* [Records provided]
= = = = =

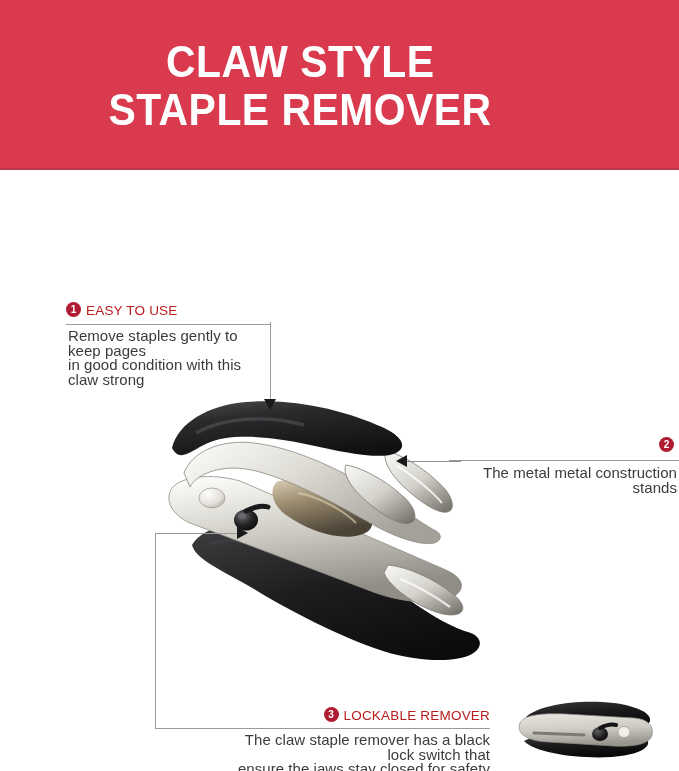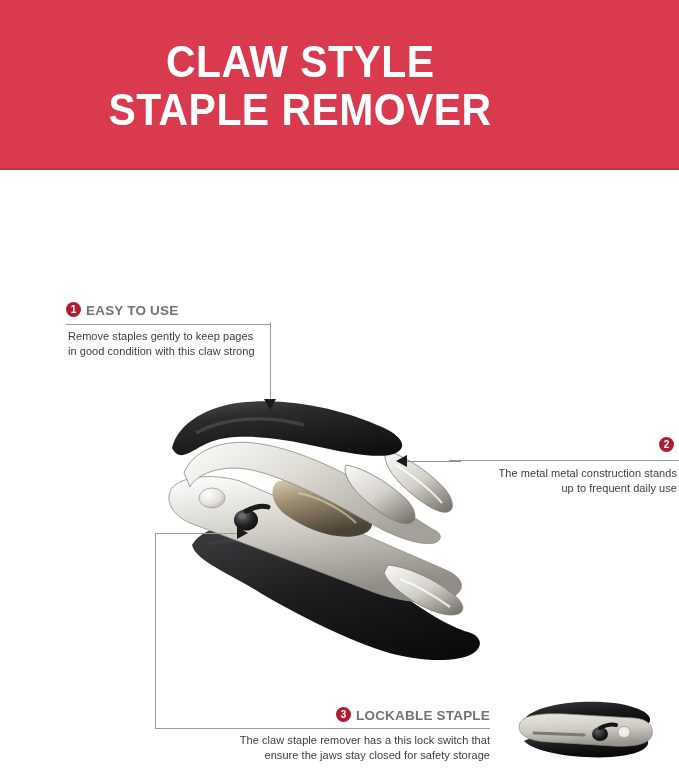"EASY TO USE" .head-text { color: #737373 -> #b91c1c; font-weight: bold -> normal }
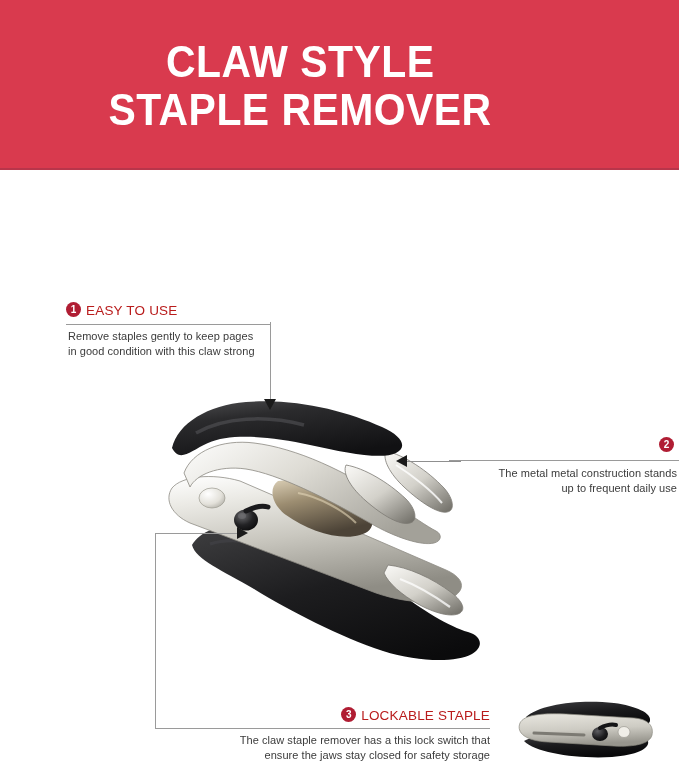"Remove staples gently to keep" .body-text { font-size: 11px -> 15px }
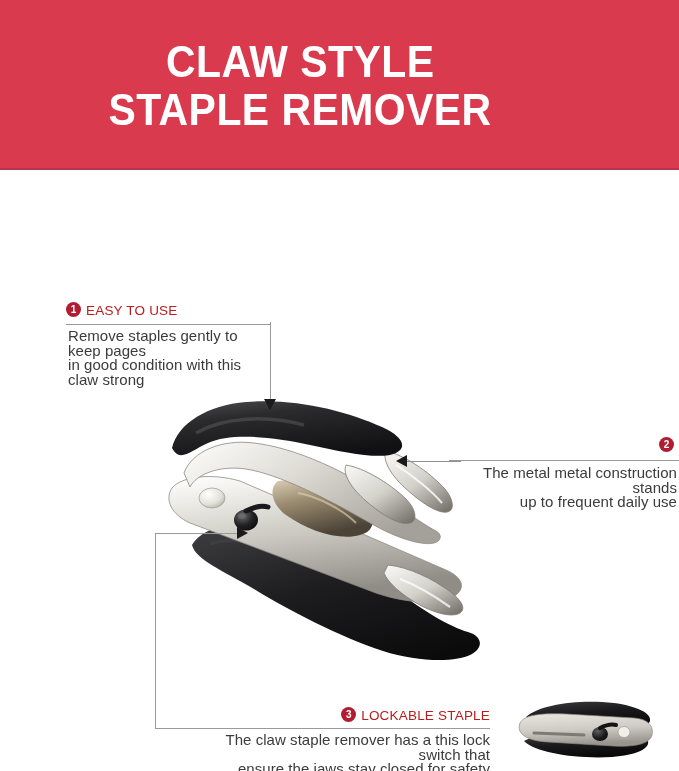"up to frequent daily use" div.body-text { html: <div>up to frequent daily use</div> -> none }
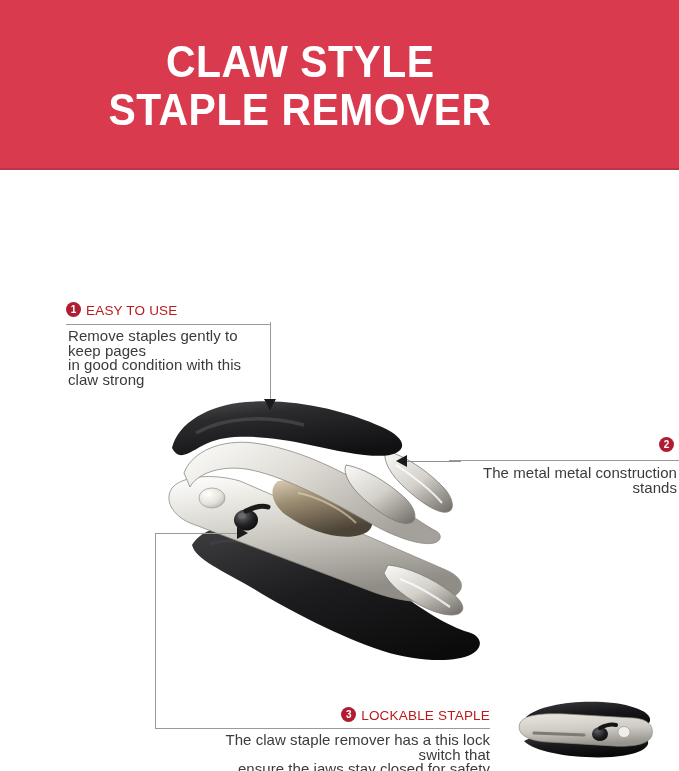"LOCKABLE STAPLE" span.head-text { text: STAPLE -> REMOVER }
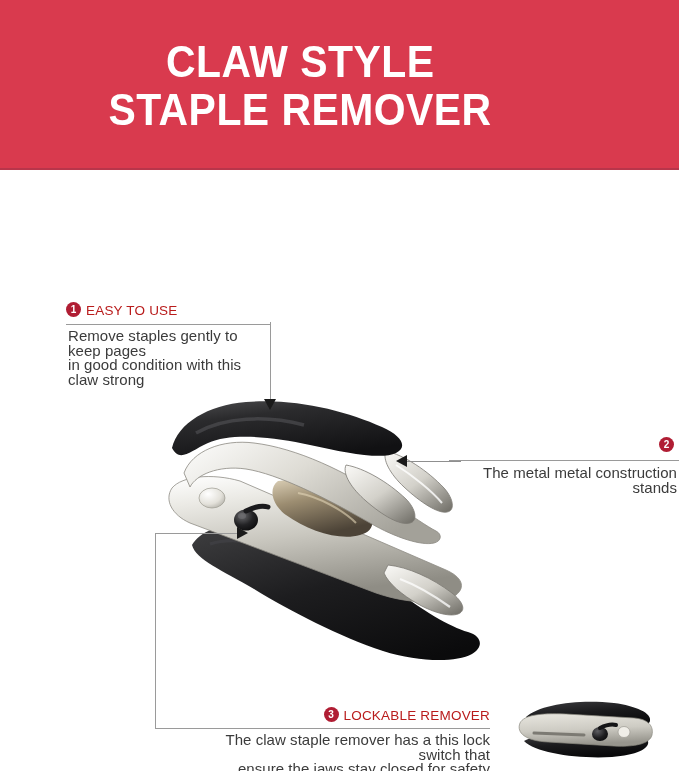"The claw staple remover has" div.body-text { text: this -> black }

= = = = =

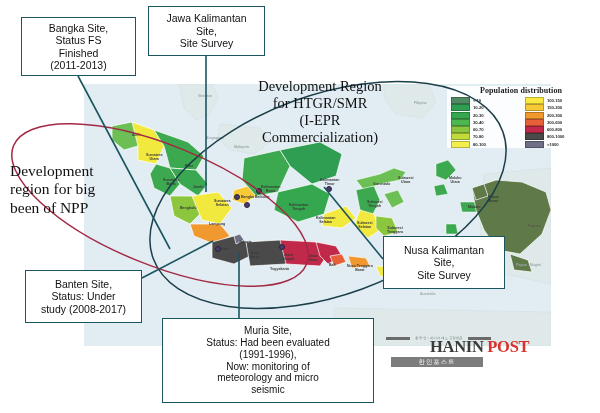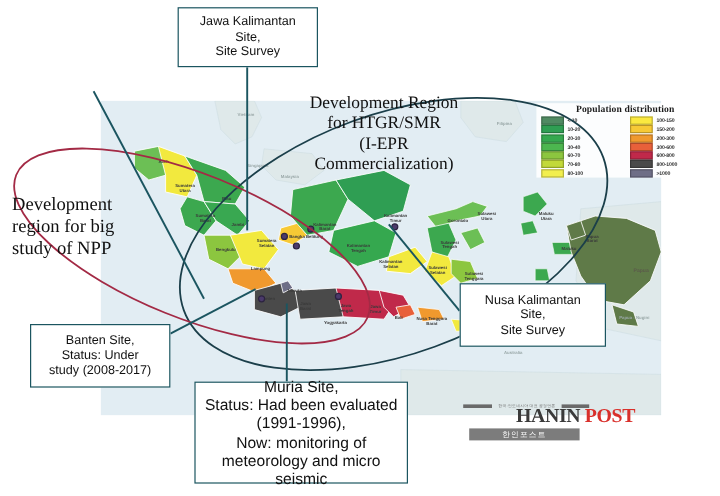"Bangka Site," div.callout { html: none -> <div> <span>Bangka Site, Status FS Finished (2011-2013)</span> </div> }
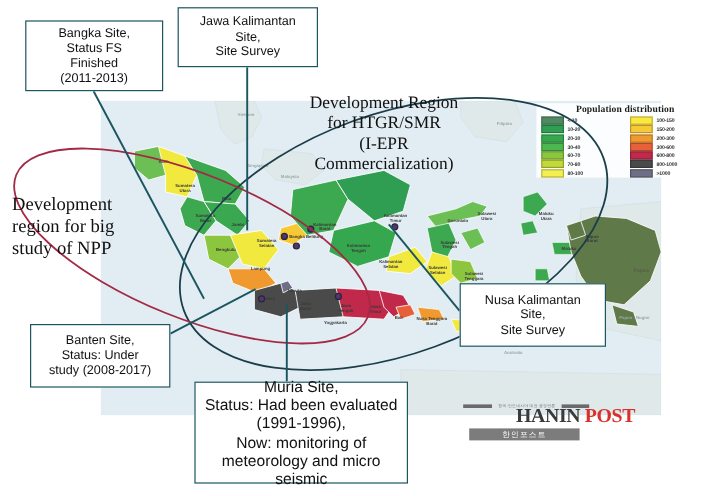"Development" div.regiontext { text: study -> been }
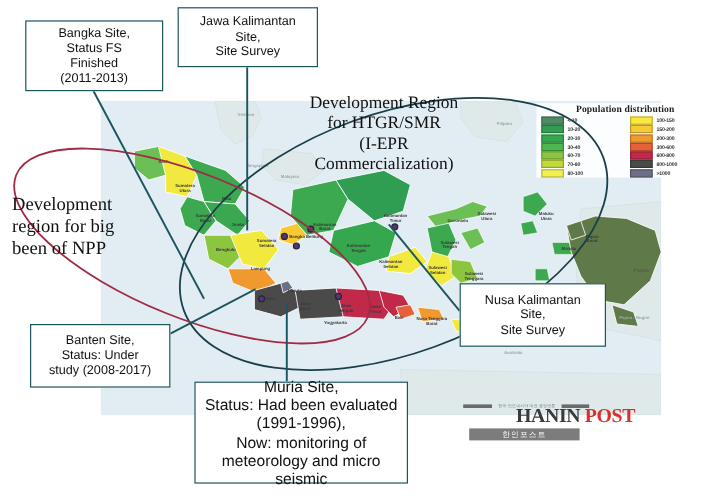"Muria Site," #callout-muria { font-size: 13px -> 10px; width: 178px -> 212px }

= = = = =

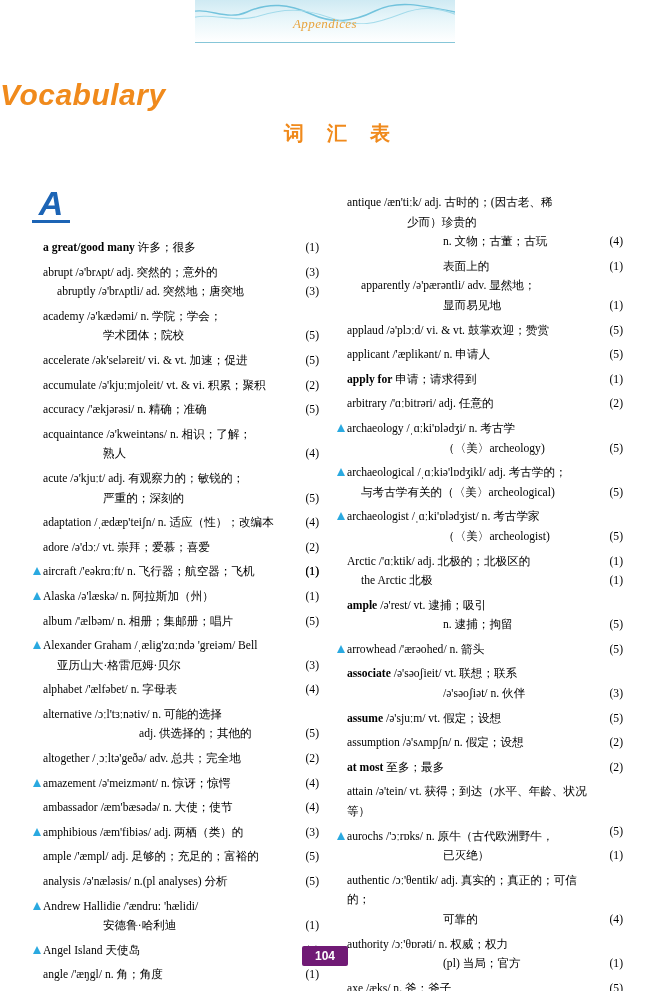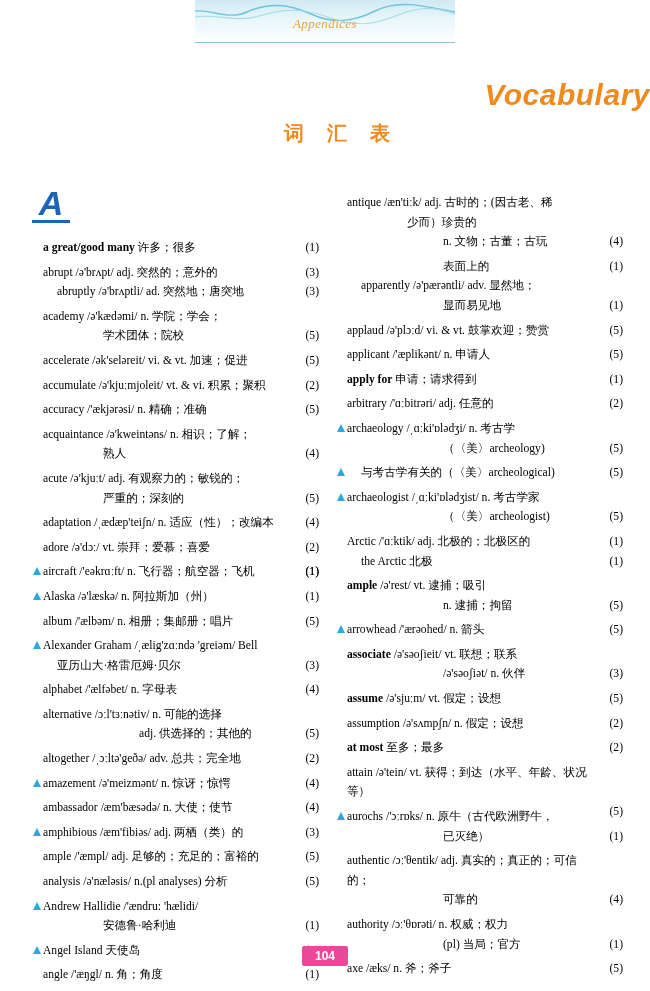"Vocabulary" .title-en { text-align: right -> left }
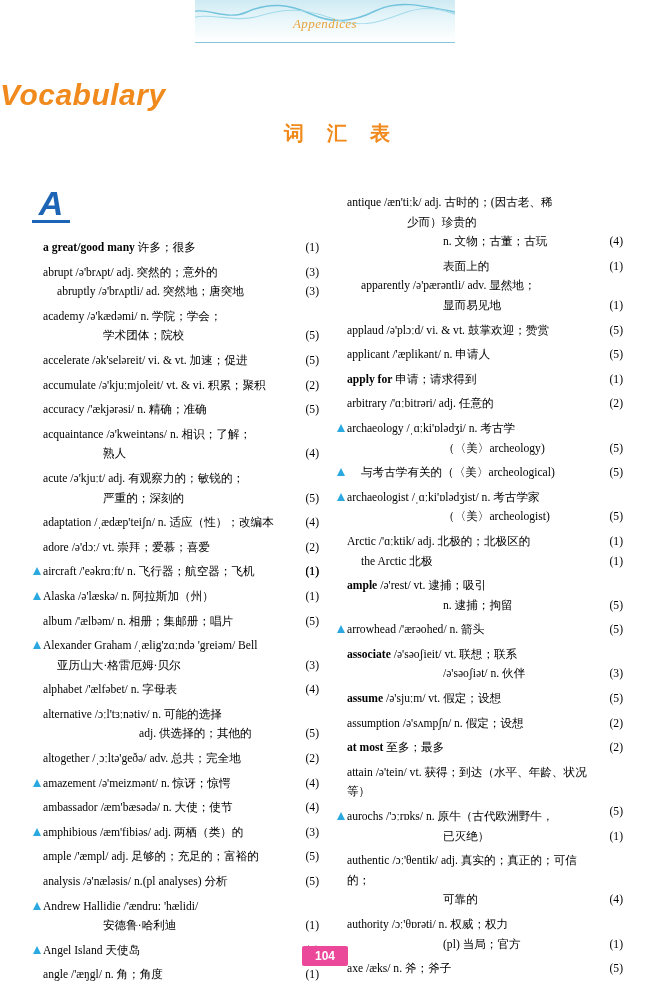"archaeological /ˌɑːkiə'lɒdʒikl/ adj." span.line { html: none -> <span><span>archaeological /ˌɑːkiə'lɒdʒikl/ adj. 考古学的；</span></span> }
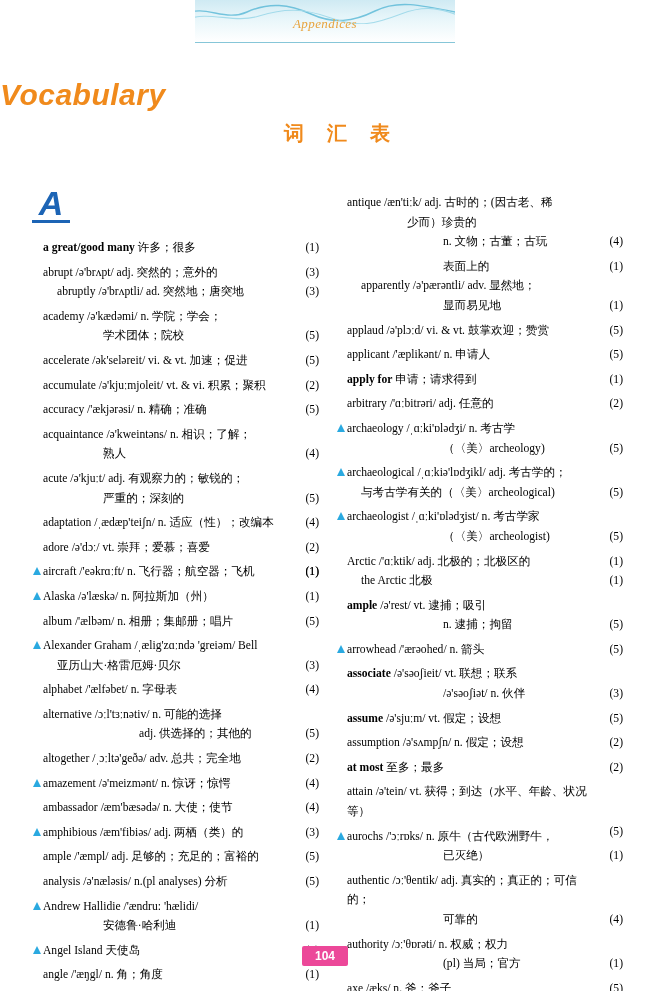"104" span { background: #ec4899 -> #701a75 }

= = = = =

* [Instructions to follow] Make an exact copy of the lines above, beginning with the line with "html: <div>up to" and ending with the line with "claw staple remover", and keep the pictures out of it.

* [Your response]
"up to frequent daily use" div.body-text { html: <div>up to frequent daily use</div> -> none }
"LOCKABLE STAPLE" span.head-text { text: STAPLE -> REMOVER }
"The claw staple remover has" div.body-text { text: this -> black }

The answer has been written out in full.